Eyes on the Prize

I graduated from a private Islamic school in June 2012. I was a student there since I was in 4th grade. I remember resenting the hijab and the Islamic curriculum, but I grew to appreciate them as the years went on and I got older (and hopefully wiser). When I entered high school, everything I learned was centered around preparation for college, academically and religiously. It was stressed that I was flourishing in a sheltered environment, that the outside world was harsh and a lot more unforgiving, that my Islamic values would have to be iron strong in order for me to weather college.

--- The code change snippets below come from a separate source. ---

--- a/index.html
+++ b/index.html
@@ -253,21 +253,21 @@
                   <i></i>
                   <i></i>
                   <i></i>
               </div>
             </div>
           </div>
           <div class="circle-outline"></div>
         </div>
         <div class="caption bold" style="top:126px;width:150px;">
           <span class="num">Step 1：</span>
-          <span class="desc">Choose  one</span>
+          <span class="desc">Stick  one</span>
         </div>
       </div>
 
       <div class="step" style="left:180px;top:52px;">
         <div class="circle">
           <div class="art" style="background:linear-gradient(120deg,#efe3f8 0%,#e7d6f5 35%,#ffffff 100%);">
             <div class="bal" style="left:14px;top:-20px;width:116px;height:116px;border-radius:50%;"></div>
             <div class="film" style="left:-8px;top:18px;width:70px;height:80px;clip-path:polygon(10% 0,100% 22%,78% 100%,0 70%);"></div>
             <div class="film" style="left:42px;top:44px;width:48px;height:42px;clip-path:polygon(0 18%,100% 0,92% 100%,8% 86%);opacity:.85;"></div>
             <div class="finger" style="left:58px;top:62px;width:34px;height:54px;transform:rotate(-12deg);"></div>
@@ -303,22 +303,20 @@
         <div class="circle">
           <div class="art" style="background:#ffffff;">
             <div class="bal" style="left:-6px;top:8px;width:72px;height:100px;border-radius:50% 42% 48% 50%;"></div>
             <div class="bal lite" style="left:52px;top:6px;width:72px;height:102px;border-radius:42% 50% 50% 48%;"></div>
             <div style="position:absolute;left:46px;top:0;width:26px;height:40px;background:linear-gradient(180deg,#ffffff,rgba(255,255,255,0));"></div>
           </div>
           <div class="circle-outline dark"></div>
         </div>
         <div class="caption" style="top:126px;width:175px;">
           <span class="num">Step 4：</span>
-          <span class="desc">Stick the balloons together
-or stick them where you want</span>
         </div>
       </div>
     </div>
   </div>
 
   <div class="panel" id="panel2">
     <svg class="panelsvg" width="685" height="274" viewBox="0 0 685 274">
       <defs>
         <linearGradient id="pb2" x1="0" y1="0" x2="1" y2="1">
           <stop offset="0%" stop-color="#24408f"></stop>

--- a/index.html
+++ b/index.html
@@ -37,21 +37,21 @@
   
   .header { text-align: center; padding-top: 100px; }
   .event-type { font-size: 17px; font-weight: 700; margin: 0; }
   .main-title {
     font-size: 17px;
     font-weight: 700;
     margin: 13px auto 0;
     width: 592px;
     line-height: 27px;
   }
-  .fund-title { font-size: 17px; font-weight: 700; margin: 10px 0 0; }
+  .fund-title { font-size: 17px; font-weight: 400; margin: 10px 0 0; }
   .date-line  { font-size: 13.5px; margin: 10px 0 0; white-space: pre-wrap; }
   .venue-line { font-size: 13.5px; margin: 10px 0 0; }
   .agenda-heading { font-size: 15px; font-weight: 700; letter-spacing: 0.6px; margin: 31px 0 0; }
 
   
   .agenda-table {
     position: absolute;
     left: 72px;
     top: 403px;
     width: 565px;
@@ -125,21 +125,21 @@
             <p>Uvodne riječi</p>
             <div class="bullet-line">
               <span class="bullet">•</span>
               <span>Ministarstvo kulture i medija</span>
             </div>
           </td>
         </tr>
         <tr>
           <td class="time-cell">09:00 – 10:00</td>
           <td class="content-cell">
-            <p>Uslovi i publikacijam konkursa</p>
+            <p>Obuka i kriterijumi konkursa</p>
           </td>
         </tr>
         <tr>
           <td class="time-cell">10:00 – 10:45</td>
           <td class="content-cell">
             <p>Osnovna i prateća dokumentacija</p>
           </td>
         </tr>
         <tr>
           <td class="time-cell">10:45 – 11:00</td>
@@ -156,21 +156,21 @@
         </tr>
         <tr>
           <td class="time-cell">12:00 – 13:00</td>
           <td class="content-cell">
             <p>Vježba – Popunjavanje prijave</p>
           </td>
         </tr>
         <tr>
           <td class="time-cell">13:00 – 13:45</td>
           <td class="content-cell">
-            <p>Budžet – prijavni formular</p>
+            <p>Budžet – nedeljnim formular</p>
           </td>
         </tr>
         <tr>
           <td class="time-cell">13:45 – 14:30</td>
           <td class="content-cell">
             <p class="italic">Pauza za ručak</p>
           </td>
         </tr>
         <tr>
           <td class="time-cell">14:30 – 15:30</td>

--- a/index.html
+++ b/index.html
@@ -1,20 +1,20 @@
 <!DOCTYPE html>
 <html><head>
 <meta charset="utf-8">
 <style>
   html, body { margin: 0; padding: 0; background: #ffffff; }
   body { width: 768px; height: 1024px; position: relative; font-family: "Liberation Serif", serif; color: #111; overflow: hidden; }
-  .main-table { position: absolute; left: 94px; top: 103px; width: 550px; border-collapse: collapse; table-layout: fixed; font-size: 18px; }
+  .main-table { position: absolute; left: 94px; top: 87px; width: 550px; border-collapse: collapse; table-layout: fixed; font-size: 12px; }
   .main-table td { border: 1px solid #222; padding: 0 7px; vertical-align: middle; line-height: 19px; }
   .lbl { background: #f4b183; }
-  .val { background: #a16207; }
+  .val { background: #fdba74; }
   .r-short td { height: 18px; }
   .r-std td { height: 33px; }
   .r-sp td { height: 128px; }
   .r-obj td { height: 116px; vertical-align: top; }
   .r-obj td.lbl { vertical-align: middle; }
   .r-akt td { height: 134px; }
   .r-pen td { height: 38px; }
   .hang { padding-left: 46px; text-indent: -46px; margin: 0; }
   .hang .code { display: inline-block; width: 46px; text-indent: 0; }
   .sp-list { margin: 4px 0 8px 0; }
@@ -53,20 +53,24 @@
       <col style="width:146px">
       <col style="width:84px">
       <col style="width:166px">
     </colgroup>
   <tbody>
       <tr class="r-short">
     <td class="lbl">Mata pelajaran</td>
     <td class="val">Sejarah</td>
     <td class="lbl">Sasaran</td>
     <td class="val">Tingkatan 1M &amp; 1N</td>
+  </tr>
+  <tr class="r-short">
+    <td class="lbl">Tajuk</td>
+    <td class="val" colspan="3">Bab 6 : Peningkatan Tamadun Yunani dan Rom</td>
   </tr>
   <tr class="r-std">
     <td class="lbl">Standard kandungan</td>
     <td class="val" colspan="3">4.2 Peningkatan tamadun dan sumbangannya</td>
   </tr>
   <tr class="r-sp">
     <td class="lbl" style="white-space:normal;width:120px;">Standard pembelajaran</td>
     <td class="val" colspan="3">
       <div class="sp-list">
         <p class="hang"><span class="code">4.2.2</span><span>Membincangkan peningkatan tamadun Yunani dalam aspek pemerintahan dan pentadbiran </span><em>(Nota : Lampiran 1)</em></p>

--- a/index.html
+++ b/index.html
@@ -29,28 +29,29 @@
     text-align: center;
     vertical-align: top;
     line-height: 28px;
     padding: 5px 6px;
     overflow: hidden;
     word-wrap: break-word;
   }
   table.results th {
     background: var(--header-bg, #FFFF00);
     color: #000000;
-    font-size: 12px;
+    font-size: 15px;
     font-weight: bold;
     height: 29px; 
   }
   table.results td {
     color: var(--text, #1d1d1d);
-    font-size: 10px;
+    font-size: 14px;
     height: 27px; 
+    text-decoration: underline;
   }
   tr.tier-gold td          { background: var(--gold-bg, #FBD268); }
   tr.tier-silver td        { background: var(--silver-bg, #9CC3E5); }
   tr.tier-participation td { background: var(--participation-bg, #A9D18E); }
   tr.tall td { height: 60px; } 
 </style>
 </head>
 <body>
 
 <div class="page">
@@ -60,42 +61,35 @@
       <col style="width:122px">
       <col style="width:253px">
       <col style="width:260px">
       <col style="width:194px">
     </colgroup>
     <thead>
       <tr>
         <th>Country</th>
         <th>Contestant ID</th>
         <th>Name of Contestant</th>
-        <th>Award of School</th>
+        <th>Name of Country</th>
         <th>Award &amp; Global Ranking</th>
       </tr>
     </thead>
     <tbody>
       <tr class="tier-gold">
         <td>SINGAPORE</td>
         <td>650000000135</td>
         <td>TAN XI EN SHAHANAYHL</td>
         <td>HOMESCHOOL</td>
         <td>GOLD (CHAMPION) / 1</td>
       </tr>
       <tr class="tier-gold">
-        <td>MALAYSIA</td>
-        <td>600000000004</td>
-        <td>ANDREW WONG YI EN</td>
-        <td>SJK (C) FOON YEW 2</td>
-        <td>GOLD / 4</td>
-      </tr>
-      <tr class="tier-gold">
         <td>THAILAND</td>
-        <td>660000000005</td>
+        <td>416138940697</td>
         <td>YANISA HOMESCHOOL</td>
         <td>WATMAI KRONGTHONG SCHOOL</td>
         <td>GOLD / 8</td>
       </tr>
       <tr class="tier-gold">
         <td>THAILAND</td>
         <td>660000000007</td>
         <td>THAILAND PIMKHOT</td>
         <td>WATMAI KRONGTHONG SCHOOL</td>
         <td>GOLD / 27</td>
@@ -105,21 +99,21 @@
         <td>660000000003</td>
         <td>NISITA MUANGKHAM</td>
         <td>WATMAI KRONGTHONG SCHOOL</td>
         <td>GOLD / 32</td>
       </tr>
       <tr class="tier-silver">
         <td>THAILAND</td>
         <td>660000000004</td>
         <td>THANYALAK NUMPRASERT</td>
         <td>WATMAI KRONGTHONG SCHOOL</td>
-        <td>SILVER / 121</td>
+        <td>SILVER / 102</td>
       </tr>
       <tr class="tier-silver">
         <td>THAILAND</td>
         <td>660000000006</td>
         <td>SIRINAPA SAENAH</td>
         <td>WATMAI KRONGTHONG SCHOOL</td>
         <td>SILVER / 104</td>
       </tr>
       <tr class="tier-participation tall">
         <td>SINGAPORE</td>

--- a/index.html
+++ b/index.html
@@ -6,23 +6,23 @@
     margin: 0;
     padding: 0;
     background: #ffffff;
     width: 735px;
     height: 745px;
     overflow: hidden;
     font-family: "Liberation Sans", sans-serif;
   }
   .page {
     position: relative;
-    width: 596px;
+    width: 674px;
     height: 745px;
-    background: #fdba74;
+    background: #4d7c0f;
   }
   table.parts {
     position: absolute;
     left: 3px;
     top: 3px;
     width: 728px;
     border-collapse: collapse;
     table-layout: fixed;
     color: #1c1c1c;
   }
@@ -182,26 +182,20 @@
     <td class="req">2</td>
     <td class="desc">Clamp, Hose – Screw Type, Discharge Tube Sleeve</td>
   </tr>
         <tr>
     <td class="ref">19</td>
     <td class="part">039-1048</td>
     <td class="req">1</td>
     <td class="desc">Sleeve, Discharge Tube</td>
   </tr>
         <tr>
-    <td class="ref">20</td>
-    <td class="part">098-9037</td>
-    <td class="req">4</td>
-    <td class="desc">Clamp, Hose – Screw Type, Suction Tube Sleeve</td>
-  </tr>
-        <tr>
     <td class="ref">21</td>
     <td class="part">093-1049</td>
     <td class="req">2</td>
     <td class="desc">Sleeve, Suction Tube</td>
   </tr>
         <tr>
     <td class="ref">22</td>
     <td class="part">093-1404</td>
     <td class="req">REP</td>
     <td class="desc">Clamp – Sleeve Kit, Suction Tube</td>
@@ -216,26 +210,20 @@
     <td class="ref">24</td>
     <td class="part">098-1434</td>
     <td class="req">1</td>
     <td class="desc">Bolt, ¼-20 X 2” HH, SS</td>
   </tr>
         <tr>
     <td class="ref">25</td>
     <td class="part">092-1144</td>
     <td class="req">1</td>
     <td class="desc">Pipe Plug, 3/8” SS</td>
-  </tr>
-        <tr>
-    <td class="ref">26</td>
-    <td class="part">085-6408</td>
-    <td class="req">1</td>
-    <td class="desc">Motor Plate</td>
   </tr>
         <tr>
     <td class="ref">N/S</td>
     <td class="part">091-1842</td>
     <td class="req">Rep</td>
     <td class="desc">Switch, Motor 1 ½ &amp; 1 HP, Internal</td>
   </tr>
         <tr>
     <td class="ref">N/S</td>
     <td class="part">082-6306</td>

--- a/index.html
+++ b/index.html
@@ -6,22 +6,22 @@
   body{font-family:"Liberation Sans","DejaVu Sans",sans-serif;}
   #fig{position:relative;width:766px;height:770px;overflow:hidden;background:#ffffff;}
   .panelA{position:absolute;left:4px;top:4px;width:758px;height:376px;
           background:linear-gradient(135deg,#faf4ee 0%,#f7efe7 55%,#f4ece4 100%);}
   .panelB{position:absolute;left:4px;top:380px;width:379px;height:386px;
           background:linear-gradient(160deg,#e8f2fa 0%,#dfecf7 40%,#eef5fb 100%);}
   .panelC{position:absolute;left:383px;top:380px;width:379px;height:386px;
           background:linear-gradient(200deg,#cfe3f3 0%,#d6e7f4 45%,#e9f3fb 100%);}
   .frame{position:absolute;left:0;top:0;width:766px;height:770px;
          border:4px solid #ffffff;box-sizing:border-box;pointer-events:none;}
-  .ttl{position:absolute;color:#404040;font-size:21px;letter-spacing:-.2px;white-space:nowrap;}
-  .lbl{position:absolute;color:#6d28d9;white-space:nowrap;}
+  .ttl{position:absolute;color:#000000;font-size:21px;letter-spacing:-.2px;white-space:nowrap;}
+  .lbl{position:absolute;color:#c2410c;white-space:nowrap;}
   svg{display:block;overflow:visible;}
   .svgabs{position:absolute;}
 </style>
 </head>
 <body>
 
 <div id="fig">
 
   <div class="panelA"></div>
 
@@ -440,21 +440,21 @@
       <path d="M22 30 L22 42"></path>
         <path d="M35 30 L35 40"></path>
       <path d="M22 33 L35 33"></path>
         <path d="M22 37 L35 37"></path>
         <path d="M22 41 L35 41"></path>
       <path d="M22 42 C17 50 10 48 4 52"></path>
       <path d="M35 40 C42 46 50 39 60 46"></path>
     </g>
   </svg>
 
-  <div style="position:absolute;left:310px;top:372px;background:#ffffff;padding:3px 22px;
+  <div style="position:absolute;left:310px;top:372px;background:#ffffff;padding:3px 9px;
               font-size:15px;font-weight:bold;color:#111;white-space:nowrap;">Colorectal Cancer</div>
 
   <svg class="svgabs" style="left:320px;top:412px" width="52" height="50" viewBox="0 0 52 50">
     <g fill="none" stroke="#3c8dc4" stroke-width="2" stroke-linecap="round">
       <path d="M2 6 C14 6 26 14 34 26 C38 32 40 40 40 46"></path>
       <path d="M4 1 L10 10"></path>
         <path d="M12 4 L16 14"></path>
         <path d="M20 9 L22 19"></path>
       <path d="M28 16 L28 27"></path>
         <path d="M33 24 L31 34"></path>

I thought it was important to write this article because many of our Muslim youth graduate from Islamic schools and come out disillusioned. Alhamdullilah (praise be to Allah), many of my friends graduated before me and gave me ample warning as to what I should expect. I discovered the negatives were few, far and in between, and the positives were overwhelming. And most of the time, getting used to big changes just requires some good, solid advice.

1. Prayer, prayer, prayer

I can’t stress how important this is. Praying five times a day is one of the basic foundations of Islam and, indeed, being a Muslim. First and foremost, it is an act of worship and should be done for the sake of Allah, but there are many added benefits. Taking time from your stressful schedule to pray is never a mistake because it calms the mind and nerves. Plan your schedule around it — don’t plan salah around your schedule. Talk to your professor if you have a conflict with a class, and ask if you can step out at a certain time every day. You’ll find that most, if not all, professors will be friendly and accommodating. I have even heard of a student who missed his Friday class regularly with his professor’s permission in order to pray Jumma (weekly congregational prayers). The Prophet (peace be upon him) said that Allah (SWT) said:

Indeed, I Am as My servant presumes Me to be. And I Am with him when he remembers Me, so if he remembers Me to himself, then I remember him to Myself. And if he remembers Me amongst a company, I remember him amongst a company greater than it, and if he draws close to Me a span of a hand, I draw near to him the span of an arm. And if he draws near Me the span of an arm, I draw near him the span of two outstretched arms. And if he takes a step towards Me, I quickly step towards him.
     —[Al-Bukhari and Muslim]

2. Hold onto your values

This is self-explanatory. If you went into university with a set of morals, don’t relax them because the status quo says you should. Sometimes it’s not a conscious decision, rather a natural response to being in a certain environment if one is not careful. Take care not to put yourself in positions that you know will not do you any favors.

3. Being steadfast doesn’t mean being closed-minded

Human beings have limited knowledge. We are natural learners. This is not to say go shopping for lenient religious rulings if you want to get out of an Islamic duty — it means that new information may come to light that will cause you to see the world differently. Let it. It will shape you as a person, and if you hold onto Islam while it happens, you will graduate college not just a better person, but more intelligent, aware, and prepared.

4. You will encounter ignorance

…particularly if you wear the headscarf — Muslim women are often targets for ignorance. Rude comment? Misguided tirade about Islam? It would be easy for me to say don’t let it ruffle your feathers — I haven’t been able to accomplish that myself yet. But the best you can do is remain calm and respond with dignity and intelligence. Don’t stoop to the level of someone who willingly degrades you.

This is worst case scenario, and I don’t know anyone personally who this has happened to, but if someone physically attacks you, report it immediately and get help. Do not let it slide. You may just want to forget the incident, but if someone like that is walking around, you won’t be the last, and you have a duty to protect any potential future victims.

5. Do your best, rely on Allah for the rest

You are going to school to learn — don’t waste this valuable resource. Everything else is secondary. Put optimal effort in your studies and Allah will take care of everything else. I often ask myself before exams, “Did I exhaust every single resource in my power?” If the answer is yes, I let myself relax because Allah is just, and doesn’t let hard work go to waste. Besides academics, actively participate in clubs and organizations. Socialize and network! Your connections now may go a long way later.

6. Have fun

…within the boundaries of Islam. I often hear older people say that college was one of the best times of their lives. Try new things. Step out of your comfort zone. Live life! You’ve gotten so far already, and you deserve it.

Insha’Allah (God willing), every Muslim that enters and graduates college will be a beacon of light and leadership not just for their communities, but for society as a whole — and it all stems from having and maintaining good, healthy, Islamic habits.